→ SUPPLIED MATERIAL:
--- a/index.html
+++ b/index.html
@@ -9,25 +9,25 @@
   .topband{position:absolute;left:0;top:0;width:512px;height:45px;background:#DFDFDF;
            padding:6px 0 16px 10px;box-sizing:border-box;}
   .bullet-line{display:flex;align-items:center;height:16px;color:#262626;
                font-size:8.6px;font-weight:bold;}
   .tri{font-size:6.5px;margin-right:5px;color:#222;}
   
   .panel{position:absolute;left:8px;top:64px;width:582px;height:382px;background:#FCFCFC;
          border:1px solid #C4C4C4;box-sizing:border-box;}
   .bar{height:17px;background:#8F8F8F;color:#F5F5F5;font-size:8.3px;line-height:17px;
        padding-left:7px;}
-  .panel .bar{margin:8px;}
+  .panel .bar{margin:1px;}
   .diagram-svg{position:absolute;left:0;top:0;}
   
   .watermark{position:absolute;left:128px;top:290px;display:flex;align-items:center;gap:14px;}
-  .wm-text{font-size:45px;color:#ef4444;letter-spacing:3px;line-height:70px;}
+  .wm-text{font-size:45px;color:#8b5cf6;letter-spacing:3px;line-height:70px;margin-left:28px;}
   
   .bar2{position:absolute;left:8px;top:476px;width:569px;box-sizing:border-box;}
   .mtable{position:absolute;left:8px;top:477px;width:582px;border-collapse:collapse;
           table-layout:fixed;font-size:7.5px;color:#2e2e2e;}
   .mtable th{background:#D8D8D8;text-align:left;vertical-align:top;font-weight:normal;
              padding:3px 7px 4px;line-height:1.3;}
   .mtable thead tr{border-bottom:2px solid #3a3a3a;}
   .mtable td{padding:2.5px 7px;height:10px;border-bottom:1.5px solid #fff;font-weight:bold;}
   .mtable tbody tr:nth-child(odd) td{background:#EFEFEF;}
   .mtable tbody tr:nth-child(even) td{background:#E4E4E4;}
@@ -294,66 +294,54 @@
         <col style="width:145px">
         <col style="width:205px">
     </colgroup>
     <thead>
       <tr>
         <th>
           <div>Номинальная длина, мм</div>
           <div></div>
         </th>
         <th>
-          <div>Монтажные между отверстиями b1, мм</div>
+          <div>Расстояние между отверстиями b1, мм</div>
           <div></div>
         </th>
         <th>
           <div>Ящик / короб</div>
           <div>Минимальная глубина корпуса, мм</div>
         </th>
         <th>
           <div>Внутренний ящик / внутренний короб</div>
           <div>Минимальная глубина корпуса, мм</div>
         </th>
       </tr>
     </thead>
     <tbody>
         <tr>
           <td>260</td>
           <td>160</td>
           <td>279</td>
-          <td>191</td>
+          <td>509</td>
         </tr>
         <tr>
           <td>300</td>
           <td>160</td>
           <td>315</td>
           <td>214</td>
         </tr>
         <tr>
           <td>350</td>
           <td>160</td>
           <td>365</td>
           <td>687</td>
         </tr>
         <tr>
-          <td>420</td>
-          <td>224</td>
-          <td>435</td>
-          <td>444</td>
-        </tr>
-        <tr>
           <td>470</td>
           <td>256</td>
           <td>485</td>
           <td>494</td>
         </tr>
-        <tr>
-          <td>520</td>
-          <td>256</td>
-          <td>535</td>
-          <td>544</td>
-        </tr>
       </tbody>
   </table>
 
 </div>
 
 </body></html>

* * *

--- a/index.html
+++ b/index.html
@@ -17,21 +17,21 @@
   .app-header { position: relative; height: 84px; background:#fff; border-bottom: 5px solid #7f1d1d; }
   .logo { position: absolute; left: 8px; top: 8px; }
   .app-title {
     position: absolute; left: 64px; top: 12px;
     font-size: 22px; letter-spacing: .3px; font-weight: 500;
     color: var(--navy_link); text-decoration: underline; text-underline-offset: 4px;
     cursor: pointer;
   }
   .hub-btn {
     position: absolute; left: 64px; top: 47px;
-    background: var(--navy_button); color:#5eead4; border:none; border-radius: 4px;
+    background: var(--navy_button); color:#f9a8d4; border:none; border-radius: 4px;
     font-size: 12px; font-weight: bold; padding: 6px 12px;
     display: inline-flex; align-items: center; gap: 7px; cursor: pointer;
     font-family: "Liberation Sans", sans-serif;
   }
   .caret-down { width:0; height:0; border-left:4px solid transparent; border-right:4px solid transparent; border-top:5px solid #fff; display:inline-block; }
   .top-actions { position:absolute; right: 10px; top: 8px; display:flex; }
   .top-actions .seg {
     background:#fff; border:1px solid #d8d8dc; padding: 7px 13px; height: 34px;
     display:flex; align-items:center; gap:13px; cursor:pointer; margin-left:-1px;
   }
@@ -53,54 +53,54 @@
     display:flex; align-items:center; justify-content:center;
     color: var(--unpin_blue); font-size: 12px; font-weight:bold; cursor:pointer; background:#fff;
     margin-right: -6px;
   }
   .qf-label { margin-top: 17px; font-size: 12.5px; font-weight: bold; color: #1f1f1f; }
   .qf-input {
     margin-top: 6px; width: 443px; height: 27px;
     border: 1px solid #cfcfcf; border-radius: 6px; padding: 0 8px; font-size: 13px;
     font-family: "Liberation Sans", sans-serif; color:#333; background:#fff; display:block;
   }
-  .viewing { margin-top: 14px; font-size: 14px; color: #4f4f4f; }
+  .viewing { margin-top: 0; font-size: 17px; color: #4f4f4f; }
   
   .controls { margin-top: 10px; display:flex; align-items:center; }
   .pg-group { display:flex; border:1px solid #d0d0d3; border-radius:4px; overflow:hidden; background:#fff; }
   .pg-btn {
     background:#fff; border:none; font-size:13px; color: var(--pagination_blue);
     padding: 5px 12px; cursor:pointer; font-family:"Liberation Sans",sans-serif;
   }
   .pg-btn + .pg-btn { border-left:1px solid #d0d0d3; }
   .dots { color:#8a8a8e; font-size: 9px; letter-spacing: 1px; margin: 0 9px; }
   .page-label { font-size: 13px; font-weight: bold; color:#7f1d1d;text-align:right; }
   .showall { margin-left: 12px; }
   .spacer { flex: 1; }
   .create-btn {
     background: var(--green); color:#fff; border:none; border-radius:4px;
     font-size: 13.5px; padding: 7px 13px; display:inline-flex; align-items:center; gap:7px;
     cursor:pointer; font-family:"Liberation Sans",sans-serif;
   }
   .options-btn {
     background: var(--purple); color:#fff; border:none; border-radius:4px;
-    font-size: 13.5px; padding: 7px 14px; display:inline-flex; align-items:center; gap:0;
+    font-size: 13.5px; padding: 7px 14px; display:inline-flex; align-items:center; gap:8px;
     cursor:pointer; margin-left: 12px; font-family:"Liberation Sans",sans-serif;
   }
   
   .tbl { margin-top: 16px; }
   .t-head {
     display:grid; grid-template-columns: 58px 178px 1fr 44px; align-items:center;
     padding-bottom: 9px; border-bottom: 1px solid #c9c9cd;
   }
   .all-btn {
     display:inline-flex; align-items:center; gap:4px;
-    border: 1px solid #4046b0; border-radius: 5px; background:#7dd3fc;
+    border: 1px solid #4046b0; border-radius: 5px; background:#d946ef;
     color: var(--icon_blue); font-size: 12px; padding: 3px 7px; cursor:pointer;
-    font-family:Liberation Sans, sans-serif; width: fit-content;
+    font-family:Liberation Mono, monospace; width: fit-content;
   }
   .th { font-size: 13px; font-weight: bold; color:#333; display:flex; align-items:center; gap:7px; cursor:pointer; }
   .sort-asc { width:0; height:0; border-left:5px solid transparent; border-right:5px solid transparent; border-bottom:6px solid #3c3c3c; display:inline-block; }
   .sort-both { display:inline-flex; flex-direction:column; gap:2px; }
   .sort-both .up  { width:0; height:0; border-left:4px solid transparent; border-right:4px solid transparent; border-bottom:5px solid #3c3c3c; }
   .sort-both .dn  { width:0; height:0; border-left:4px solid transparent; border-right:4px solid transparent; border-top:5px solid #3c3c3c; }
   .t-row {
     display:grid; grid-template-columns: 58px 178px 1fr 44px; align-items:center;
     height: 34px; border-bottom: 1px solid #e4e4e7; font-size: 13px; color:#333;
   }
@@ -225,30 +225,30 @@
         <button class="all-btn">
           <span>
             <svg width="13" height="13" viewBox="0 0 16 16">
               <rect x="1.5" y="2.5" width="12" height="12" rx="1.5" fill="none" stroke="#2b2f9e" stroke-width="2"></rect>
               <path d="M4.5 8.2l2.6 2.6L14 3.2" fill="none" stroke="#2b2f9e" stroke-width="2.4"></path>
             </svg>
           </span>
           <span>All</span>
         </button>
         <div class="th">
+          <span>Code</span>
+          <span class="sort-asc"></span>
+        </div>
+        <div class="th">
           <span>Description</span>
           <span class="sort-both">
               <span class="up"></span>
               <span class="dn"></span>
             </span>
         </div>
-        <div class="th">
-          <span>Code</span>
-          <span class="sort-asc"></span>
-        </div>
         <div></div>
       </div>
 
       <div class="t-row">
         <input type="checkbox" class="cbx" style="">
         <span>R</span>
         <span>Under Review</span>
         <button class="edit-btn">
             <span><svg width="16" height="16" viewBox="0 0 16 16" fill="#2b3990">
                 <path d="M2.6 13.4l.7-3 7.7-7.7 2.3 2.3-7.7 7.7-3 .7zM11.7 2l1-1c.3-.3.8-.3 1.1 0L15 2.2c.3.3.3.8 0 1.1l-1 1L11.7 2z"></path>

→ REQUIRED ACTION:
If a line above contains the word "actions", list it.

→ ANSWER TO THIS EXERCISE:
   .top-actions { position:absolute; right: 10px; top: 8px; display:flex; }
   .top-actions .seg {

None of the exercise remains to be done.